• Prompt
Please write out exactly the lines of the data below from the line holding "[17,220,103,231] rast. Sedan" through the line holding "[68,304,149,318] göra. efter", and leave out the rest.

• Material shown

..........

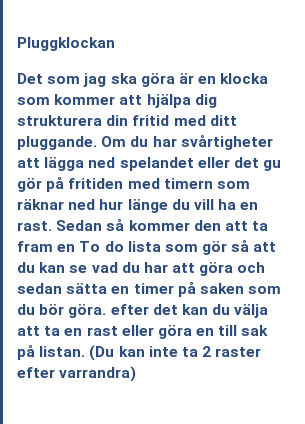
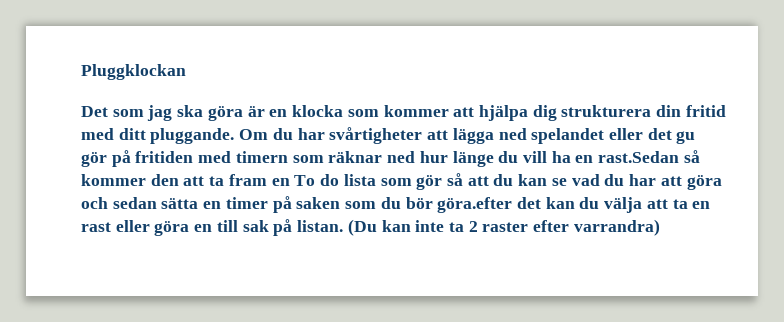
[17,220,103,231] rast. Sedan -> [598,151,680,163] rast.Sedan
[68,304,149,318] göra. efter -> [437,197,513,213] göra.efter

..........

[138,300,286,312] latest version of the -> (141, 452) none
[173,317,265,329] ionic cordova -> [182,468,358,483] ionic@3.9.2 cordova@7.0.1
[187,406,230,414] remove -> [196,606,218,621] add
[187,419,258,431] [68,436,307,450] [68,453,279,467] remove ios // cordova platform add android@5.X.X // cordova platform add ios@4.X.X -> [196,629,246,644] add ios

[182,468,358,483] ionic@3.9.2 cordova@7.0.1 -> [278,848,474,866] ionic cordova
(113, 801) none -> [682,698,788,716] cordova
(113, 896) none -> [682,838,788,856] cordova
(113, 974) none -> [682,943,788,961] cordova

..........

• Task response
[17,220,103,231] rast. Sedan -> [598,151,680,163] rast.Sedan
[68,304,149,318] göra. efter -> [437,197,513,213] göra.efter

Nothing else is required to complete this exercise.